Au-delà des clichés, qu’est-ce que représente le braconnage aujourd’hui ? La difficulté commence par sa définition même puisque le terme n’apparaît pas tel quel dans le code de l’environnement ; il concerne aussi bien la chasse sur le terrain d’autrui que la chasse à l’aide de moyens et d’engins prohibés…Selon les statistiques établies par l’ONCFS et la gendarmerie, ce sont environ 18 500 infractions qui ont été constatées, dont la moitié relève de la seule police de la chasse (les autres infractions concernent notamment la police de l’eau ou de l’environnement). Sur ces 9000-9500 infractions, « on peut estimer qu’entre 1000 et 1300 sont des actes de délinquance »,constate Hubert Géant, directeur de la Police à l’ONCFS. Une délinquance qui touche la chasse de nuit, avec des moyens interdits,en réunion ou non (133 infractions), la destruction et trafic d’espèces protégées (369 infractions)…

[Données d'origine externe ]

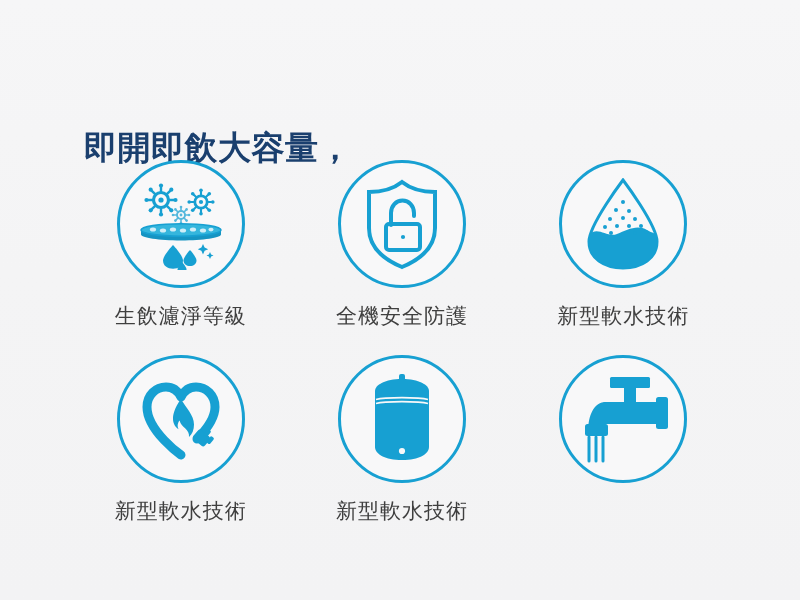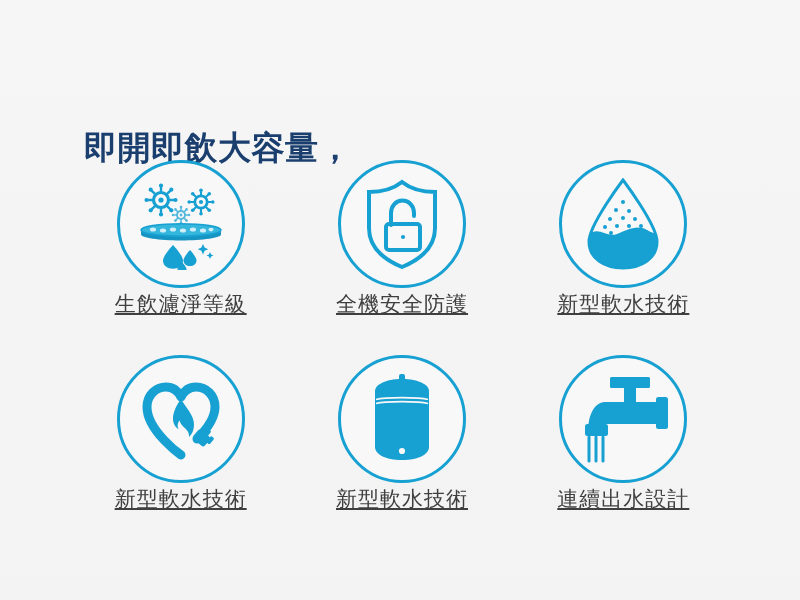"生飲濾淨等級" .feature-label { margin-top: 2px -> 14px; text-decoration: underline -> none }
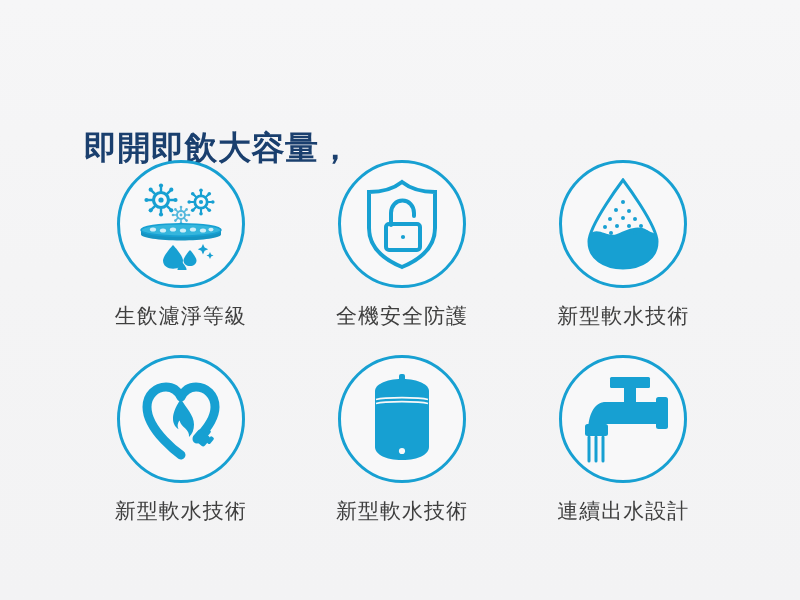"連續出水設計" div.feature-label { html: <div>連續出水設計</div> -> none }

Contrairement à ce que l’on pourrait croire, « le nombre d’affaires de braconnage n’est pas en augmentation, poursuit Hubert Géant, ce qui ne veut pas dire qu’il n’y a pas une évolution ». En effet, avec la raréfaction du petit gibier et l’explosion des populations de grands animaux, les braconniers se sont “naturellement” dirigés vers les “grosses bêtes”. Les lieux ont aussi évolué : il y a une génération, le braconnage des cerfs, sangliers et chevreuils se concentrait dans l’est et le centre de la France. « Maintenant, il n’y a guère de régions épargnées », souligne l’ONCFS. Évolution encore en matière d’organisation: si le braconnage en équipe a toujours existé, il ne disposait pas de grands moyens. Aujourd’hui, l’ONCFS et la gendarmerie ont affaire à des filières, bien armées, disposant de chambres froides, qui préparent la viande sous vide et la proposent à des prix imbattables (un euro le kilo de sanglier et 2 euros pour le chevreuil !).

Difficile de ne pas dire aussi que ces braconniers trouvent une clientèle parce que l’offre de venaison sur les marchés est faible, en raison de normes sanitaires draconiennes. On est loin des collets du héros de Maurice Genevoix… Les enquêtes menées par l’ONCFS et la gendarmerie sont souvent longues, nécessitent filatures et écoutes téléphoniques (la législation a été modifiée en ce sens, puisque ces services ne pouvaient auparavant qu’intervenir sur flagrant délit). Autre évolution qui concerne cette fois le trafic d’espèces protégées, le“cyber-braconnage” : les autorités doivent en effet maintenant pister sur la Toile les collectionneurs qui sont à la recherche de la pièce ou de l’animal rare.

En revanche – et contrairement à ce que laissait supposer le reportage de M6 –, pour l’ONCFS, « rien ne permet de penser que la crise économique accentue les actes de braconnage ».